I considered going with a cab, but I'd likely have to mod it because they stop right about where the muff sits. I've considered an upgraded muff but cant find anything like that. And really it might just make things worse. My though there was hanging a 8" muff will throw the exhaust further out. Don't know? 
Thanks in advance. Keep the rubber side down he man blower owners.


----------



## sscotsman (Dec 8, 2010)

There are cabs that only attach to the handlebars, that could be an option:

http://simage1.sportsmansguide.com/adimgs/l/1/168473_ts.jpg

If the cab is low enough, it should keep the exhaust from getting underneath.
What type of snowblower are you dealing with?
make and model?

Failing that, you could maybe extend the exhaust upward, rig an exhaust extension pipe..I dont know exactly _how_ it could be built, and how you could incorporate the muffler, thats a separate issue! 
but regardless of how its built, it would likely solve the problem, because you could get the exaust up high enough that it passes over your head, even if the wind is blowing the exaust straight at you..here is a vid of an exaust mod:






those are my two ideas! 

Scot


----------



## JnC (Feb 21, 2014)

You can also install a OEM exhaust deflector if you want, it mounts right onto the exhaust shield, is standard on the newer models and is only $5 something through boats.com.

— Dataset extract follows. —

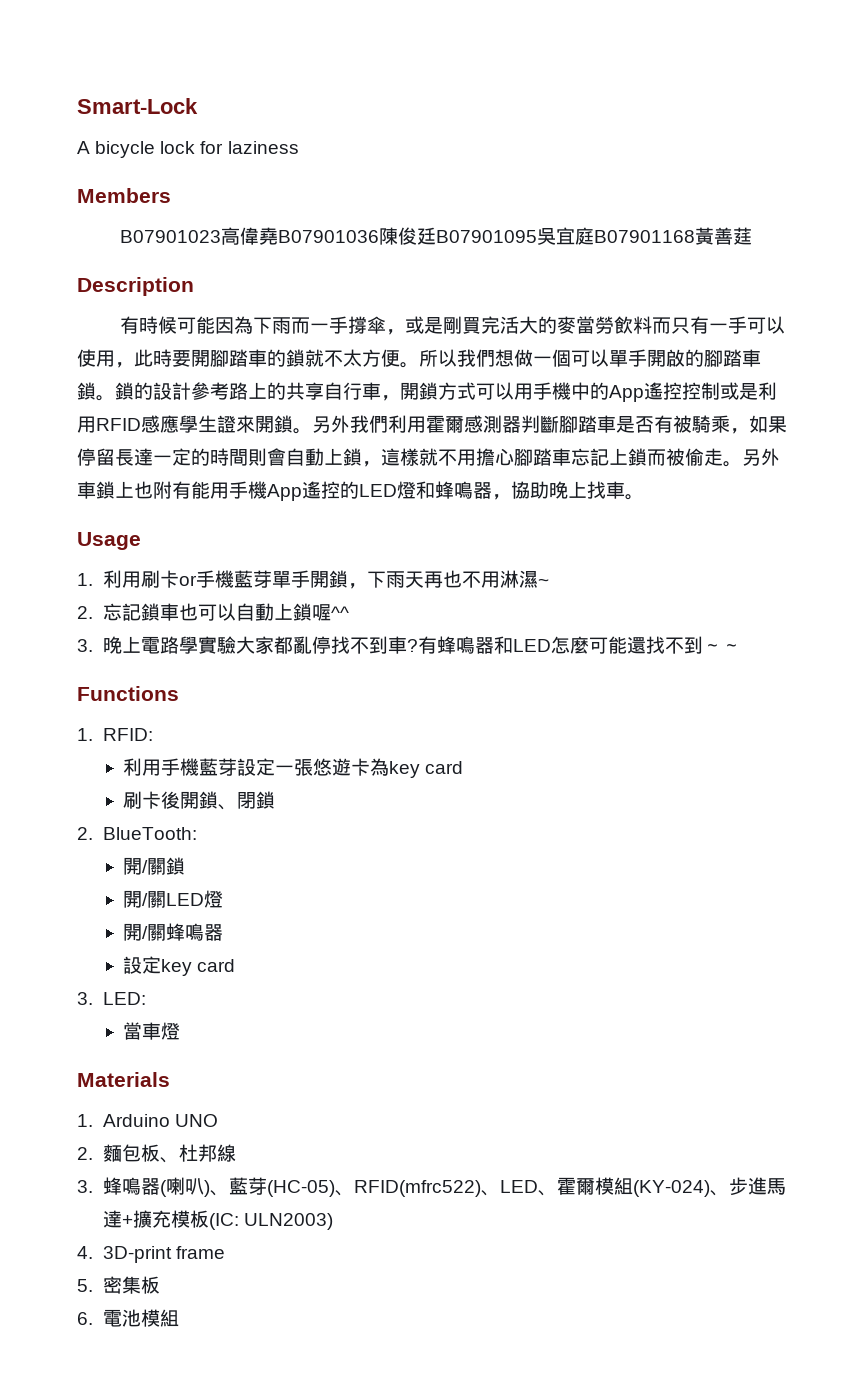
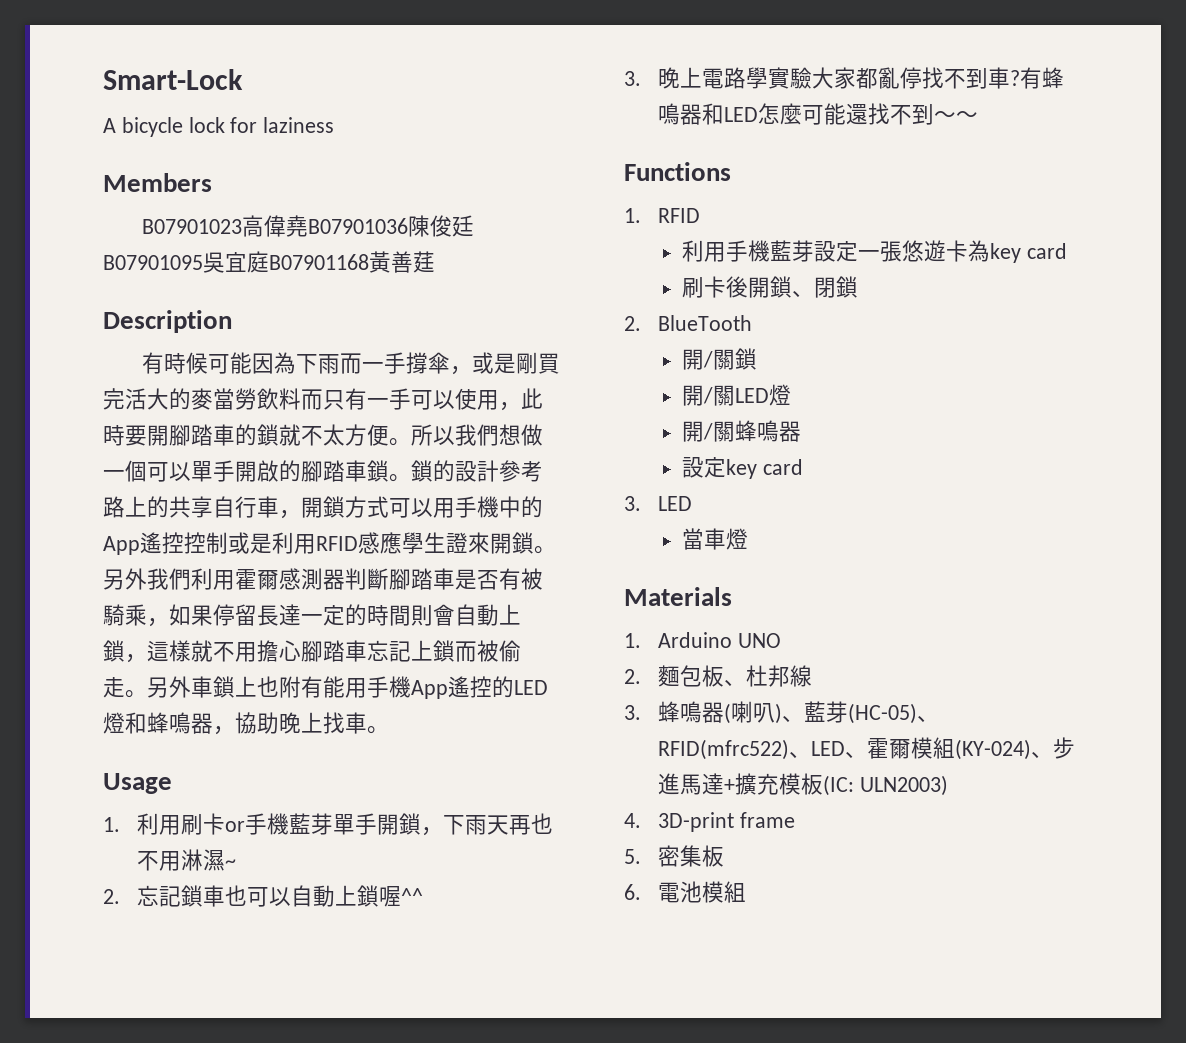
[102,728,153,741] RFID: -> [658,208,701,223] RFID
[102,827,197,840] BlueTooth: -> [658,315,753,331] BlueTooth
[102,992,146,1005] LED: -> [658,496,693,511] LED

18331-ZE3-811 HONDA CAP, MUFFLER (Honda Code 8416174)


Here is how it looks, I installed it using self tapping screws. Mine is pointed forward, you can install it to deflect exhaust gases upwards, backwards or down.


----------



## 1stSFG (Dec 15, 2014)

It's a Honda HS928 Scot.

It looks like that deflector is a winnah! From VT to NH thanks for the tip!! I'll take a stab at asking if you know the part number off hand JnC? Gradis

That's a sheet load of part numbers to the 18331 link..........A little cross referencing and I should be fine. lol


----------



## JnC (Feb 21, 2014)

The link I posted is direct page to boats.com where you can purchase the item or you can use ebay as on ebay they go for $6~12 with shipping. 

Part number is 18331-ZE3-811

the deflector is used for many variations of GX240, GX270 etc thats why you see all those links on the page above.


----------



## db9938 (Nov 17, 2013)

Welcome, and you may want to cross reference that PN with amazon. Sometimes a little searching outside the box, with the right numbers, can save you some coin.


----------



## 43128 (Feb 14, 2014)

here ya go


----------



## UNDERTAKER (Dec 30, 2013)

ALOHA from the unfrozen TUNDRA.


----------